Assigned task | Return exactly the lines from the one that contains "Admeto Syrah Terre" up to the last line of the listing, and nothing else.

Recorded information |
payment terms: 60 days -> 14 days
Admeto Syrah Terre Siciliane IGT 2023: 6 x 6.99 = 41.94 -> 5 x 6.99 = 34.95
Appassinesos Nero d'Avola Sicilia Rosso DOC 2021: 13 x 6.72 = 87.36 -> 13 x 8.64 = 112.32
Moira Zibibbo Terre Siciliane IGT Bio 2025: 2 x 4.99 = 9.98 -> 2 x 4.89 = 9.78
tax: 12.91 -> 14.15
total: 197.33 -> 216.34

Answer space |
Admeto Syrah Terre Siciliane IGT 2023: 6 x 6.99 = 41.94 -> 5 x 6.99 = 34.95
Appassinesos Nero d'Avola Sicilia Rosso DOC 2021: 13 x 6.72 = 87.36 -> 13 x 8.64 = 112.32
Moira Zibibbo Terre Siciliane IGT Bio 2025: 2 x 4.99 = 9.98 -> 2 x 4.89 = 9.78
tax: 12.91 -> 14.15
total: 197.33 -> 216.34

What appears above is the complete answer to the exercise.